Last week, I was at my parents’ house. I was introduced by my dad to a guy that was rather eager to talk to me. He had heard from my dad that I’m doing software now. “Oh, great”, I thought. This guy is looking for a job.

I talked to him for a while, and it turns out that he’s fairly successful where he’s at. He runs a fast-growing business for Lucent/Alcatel. We spent some time discussing technology. The conversation broke up when I was called away by one of my kids.

I ate lunch in my parent’s sun room. I sat next to another guy and we started talking about his job. Turns out he does embedded software. “Great,” I thought, “I have something in common with him.” I asked him what he develops on. He said Vx Works. I said (in the spirit of conversation), “They were just bought by Intel, right.” He said no. I sat there puzzled trying to figure out who was bought by Intel. [Turns out it was Wind River.] He got up pretty soon and left.

My impression was that guy #1 wasn’t concerned about finding a job nor that I might solicit a job from him. My impression (albeit just a shot in the dark) is that guy #2 was concerned that I’d be searching for a job—although I’ll never know; there could be a million reasons why he got up and left. For the sake of discussion, let’s assume that he thought I was job-searching.
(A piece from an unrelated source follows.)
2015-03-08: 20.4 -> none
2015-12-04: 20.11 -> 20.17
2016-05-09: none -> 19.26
The lesson I learned is that it doesn’t pay to be picky about whom you talk to. My mistake was in presuming that just because my present job is right for me, everyone is going to want it. Even in this job market, that isn’t true. I got my comeuppance when someone else decided I’m after a job and walked away.
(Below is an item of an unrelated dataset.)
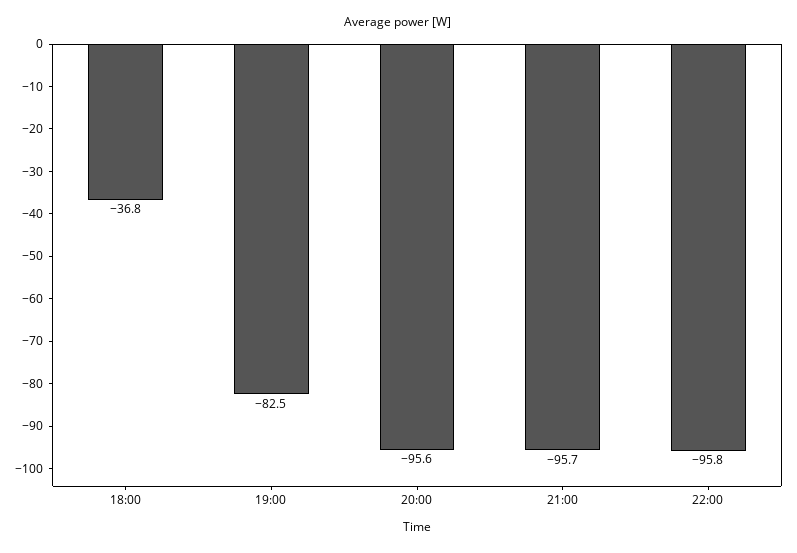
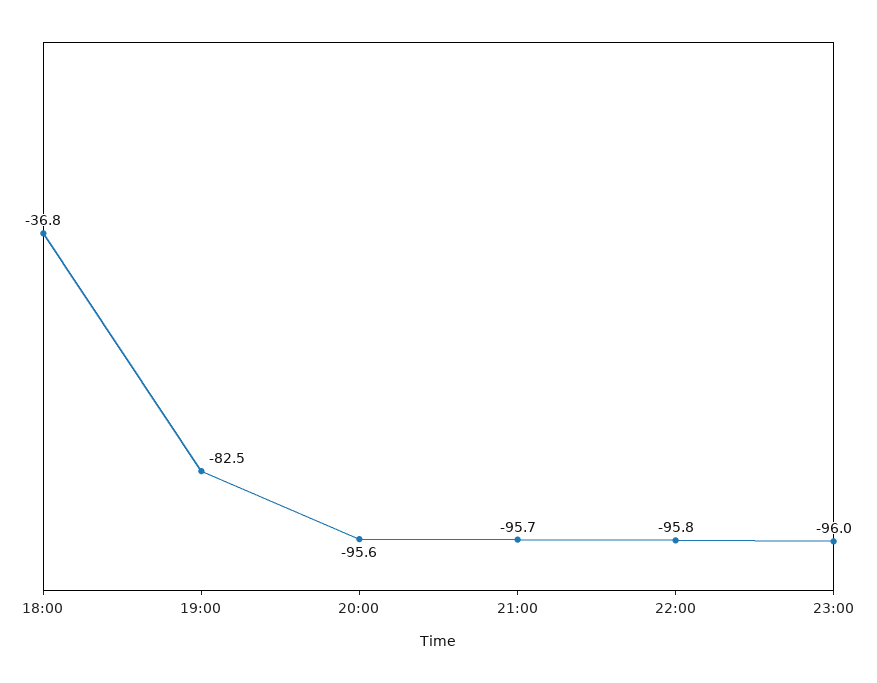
23:00: none -> -96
The whole situation reminded me of a Manager Tools podcast discussing how to handle a merger/acquisition. The advice was to tell people what you know. Don’t form a hierarchy of who should and shouldn’t know things. If you selectively inform people according to hierarchy, they’ll selectively inform you according to hierarchy. Information doesn’t flow hierarchically. You’d be surprised what people know. Another Manager Tools podcast put it more clearly: “Network with everyone.”

More importantly, if you want to be successful, it’s silly to treat people according to some station in life. Everyone counts. Even (or maybe especially) people who aren’t presently useful to you.


Similarly, I’ve seen people who were looking for a job a year ago decline discussions with prospective employees. I’m no expert at career advancement, but you should always talk to prospective employers. I can cite several reasons:

  1. People tend to trust you more when you’re not expecting something. You can build more trust when you’re in a secure position. That trust is priceless.
  2. It’s hard to be yourself when you’re wondering what kind of impression you’re making. It’s much easier to make a good impression when you’re relaxed.
  3. You get a better view of their position (and vice versa) when there isn’t a deadline or financial incentive.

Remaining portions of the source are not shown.